On the importance of not reinventing the wheel in distributed applications

Sometimes, it’s so easy to rewrite some existing code because it doesn’t fit exactly your bill.

I just so the example with an All To All communication that was written by hand. The goal was to share how many elements would be sent from one MPI process to another, and these elements were stored on one process in different structure instances, one for each MPI process. So in the end, you had n structures on each of the n MPI processes.

The MPI_Alltoall cannot map directly to this scattered structure, so it sounds fair to assume that using MPI_Isend and MPI_Irecv would be simpler to implement. The issue is that this pattern uses buffers on each process for each other process it will send values to or receive values from. A lot of MPI library allocate their buffer when needed, but will never let go of the memory until the end. So you end up with a memory consumption that doesn’t scale. In my case, when using more than 1000 cores, the MPI library uses more than 1GB per MPI process when it hits these calls, just for these additional hidden buffers. This is just no manageable.
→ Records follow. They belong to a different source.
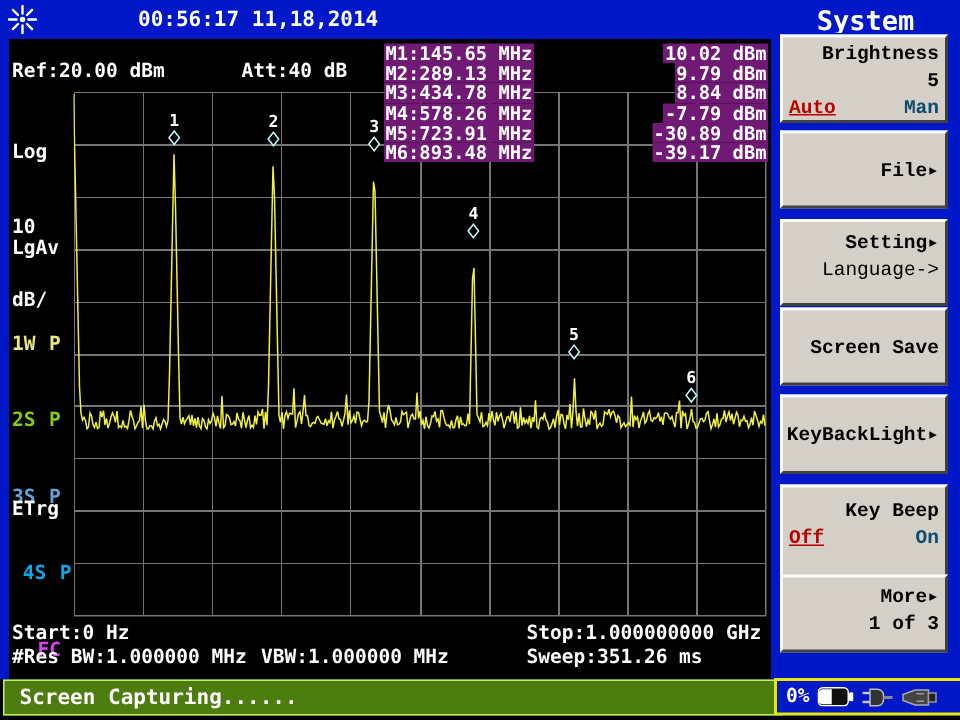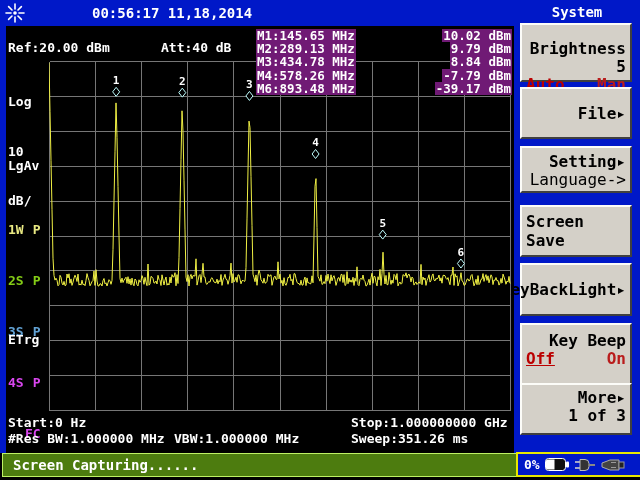--- a/index.html
+++ b/index.html
@@ -13,7 +13,7 @@
   .spark{position:absolute;left:5px;top:3px;width:20px;height:20px;}
   .clock{position:absolute;left:92px;top:5px;font-size:14px;font-weight:bold;}
   .menu-title{position:absolute;left:514px;top:4px;width:126px;text-align:center;
-              font-size:14px;font-weight:bold;}
+              font-size:18px;font-weight:bold;}
   
   .leftstrip{position:absolute;left:0;top:26px;width:6px;height:427px;background:#0018c8;}
   

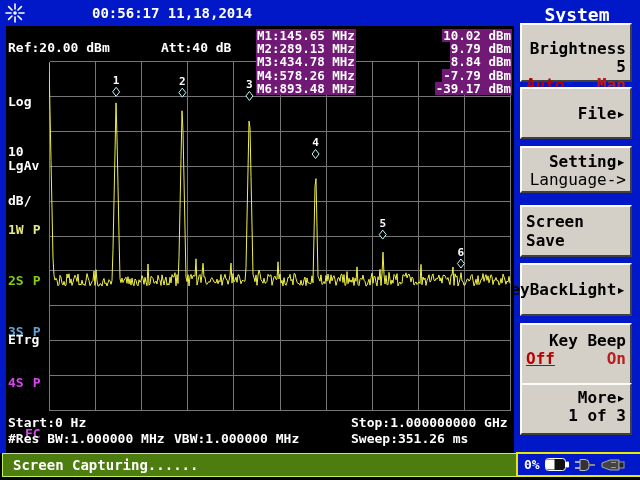--- a/index.html
+++ b/index.html
@@ -37,7 +37,7 @@
   .skey{position:absolute;left:6px;width:112px;background:#d4d0c8;box-sizing:border-box;
         border-top:2px solid #fcfcf8;border-left:2px solid #fcfcf8;
         border-bottom:2px solid #404040;border-right:2px solid #404040;
-        color:#000;font-size:16px;font-weight:bold;padding:15px 4px;}
+        color:#000;font-size:13px;font-weight:bold;padding:2px 4px;font-family:Liberation Mono, monospace;}
   .skey .line{text-align:right;line-height:18px;white-space:pre;}
   .skey .sub{font-weight:normal;}
   .skey .toggle{display:flex;justify-content:space-between;line-height:18px;}

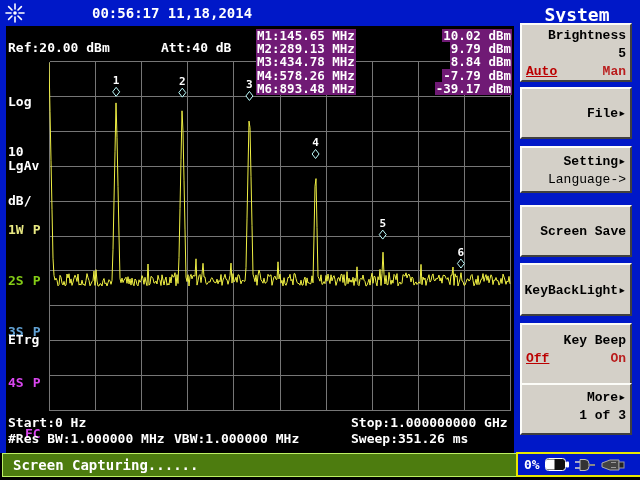--- a/index.html
+++ b/index.html
@@ -42,7 +42,7 @@
   .skey .sub{font-weight:normal;}
   .skey .toggle{display:flex;justify-content:space-between;line-height:18px;}
   .opt-on{color:#bb0000;text-decoration:underline;}
-  .opt-off{color:#b91c1c;}
+  .opt-off{color:#0c4a6e;}
   .vcenter{display:flex;align-items:center;justify-content:flex-end;height:100%;padding:0;}
   
   .statusbar{position:absolute;left:2px;top:453px;width:508px;height:22px;background:#4d7c0f;

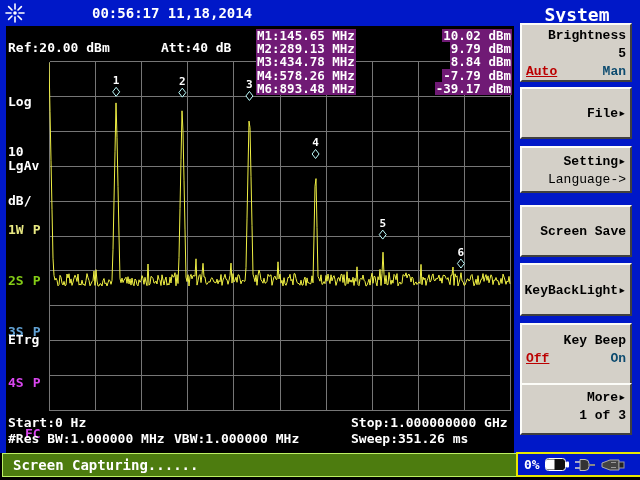--- a/index.html
+++ b/index.html
@@ -156,6 +156,10 @@
           <span>-7.79 dBm</span>
         </div>
       <div class="mkrow">
+          <span>M5:723.91 MHz</span>
+          <span>-30.89 dBm</span>
+        </div>
+      <div class="mkrow">
           <span>M6:893.48 MHz</span>
           <span>-39.17 dBm</span>
         </div>

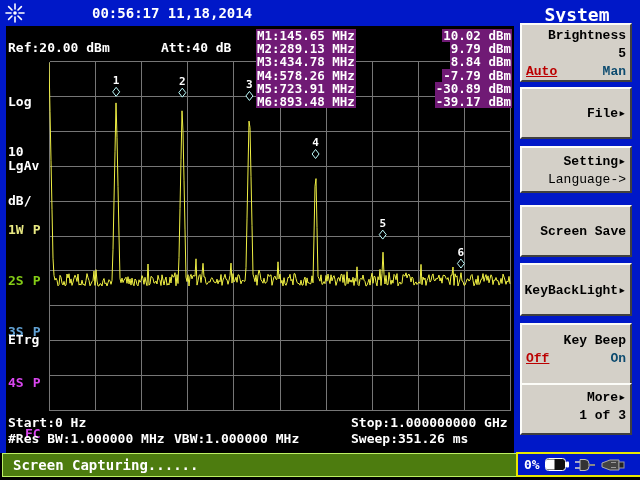--- a/index.html
+++ b/index.html
@@ -188,7 +188,7 @@
     <div class="skey" style="top:65px;height:52px;">
       <div class="vcenter">File▸</div>
     </div>
-    <div class="skey" style="top:124px;height:47px;padding-top:5px;">
+    <div class="skey" style="top:124px;height:58px;padding-top:5px;">
       <div class="line">Setting▸</div>
       <div class="line sub">Language-&gt;</div>
     </div>

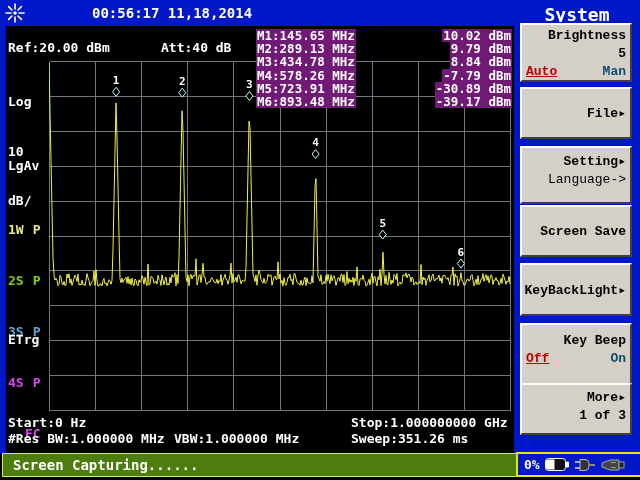--- a/index.html
+++ b/index.html
@@ -132,7 +132,7 @@
       <div class="trace-tag" style="color: rgb(232, 232, 130);"><span>1W</span><span class="det">P</span></div>
       <div class="trace-tag" style="color: #84cc16;"><span>2S</span><span class="det">P</span></div>
       <div class="trace-tag" style="color: rgb(98, 162, 212);"><span>3S</span><span class="det">P</span></div>
-      <div class="trace-tag" style="color: #d946ef;"><span>4S</span><span class="det">P</span></div>
+      <div class="trace-tag" style="color: #0ea5e9; text-align: center;"><span>4S</span><span class="det">P</span></div>
       <div class="fc">FC</div>
     </div>
 

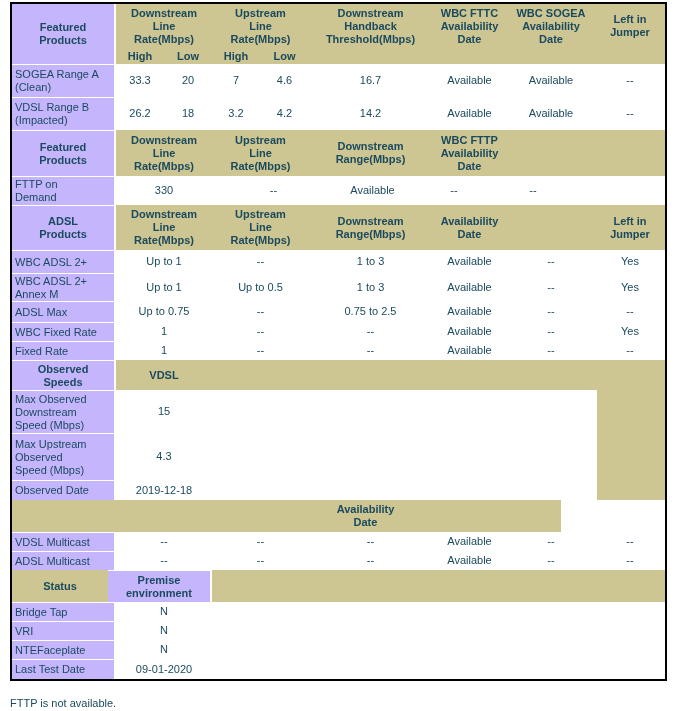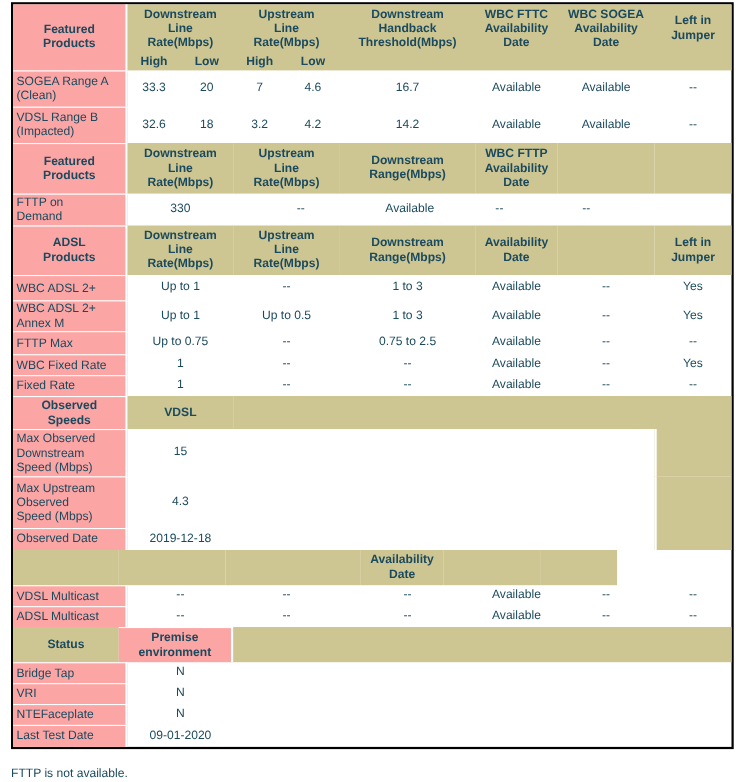--- a/index.html
+++ b/index.html
@@ -19,7 +19,7 @@
   .khaki { background:#cdc592; }
   .bold { font-weight:bold; }
   .label {
-    width:104px; background:#fca5a5;
+    width:104px; background:#c4b5fd;
     border-right:2px solid #ffffff; border-top:1px solid #ffffff;
     justify-content:flex-start; text-align:left; padding:1px 2px 1px 3px;
   }

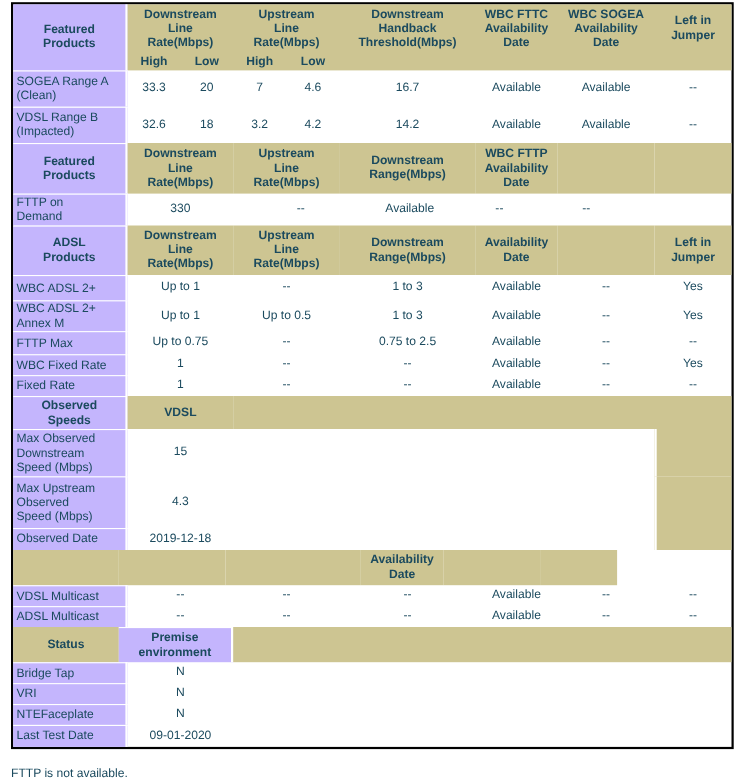--- a/index.html
+++ b/index.html
@@ -93,7 +93,7 @@
     <div class="row">
       <div class="cell label h33">VDSL Range B
 (Impacted)</div>
-      <div class="cell w48 h33">32.6</div>
+      <div class="cell w48 h33">26.2</div>
       <div class="cell w48 h33">18</div>
       <div class="cell w48 h33">3.2</div>
       <div class="cell w49 h33">4.2</div>

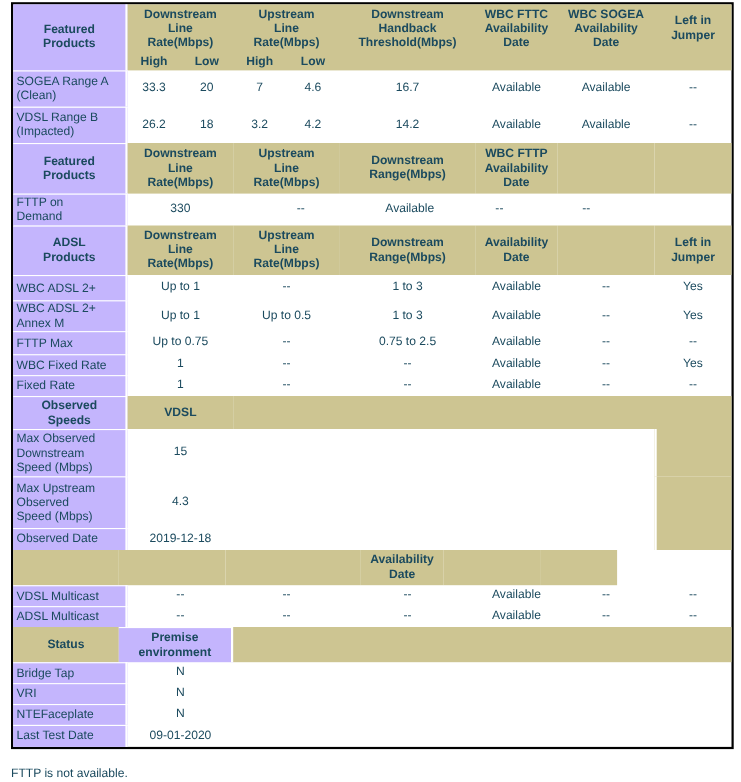--- a/index.html
+++ b/index.html
@@ -167,7 +167,7 @@
       <div class="cell w70 h28">Yes</div>
     </div>
     <div class="row">
-      <div class="cell label h21">FTTP Max</div>
+      <div class="cell label h21">ADSL Max</div>
       <div class="cell w96 h21">Up to 0.75</div>
       <div class="cell w97 h21">--</div>
       <div class="cell w123 h21">0.75 to 2.5</div>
Now, if you use MPI_Alltoall, two things happen:

  • there are no additional buffer allocated, so this scales nicely when you increase the number of cores
  • it is actually faster than your custom implementation

Now with MPI 3 standard having non-blocking collective operations, there is absolutely no reason to try to outsmart the library when you need a collective operation. It has heuristics when it knows that it is doing a collective call, so let them work. You won’t be smarter if you try, but you will if you use them.

In my case, the code to retrieve all values and store them in an intermediate buffer was smaller that the one with the Isend/Irecv.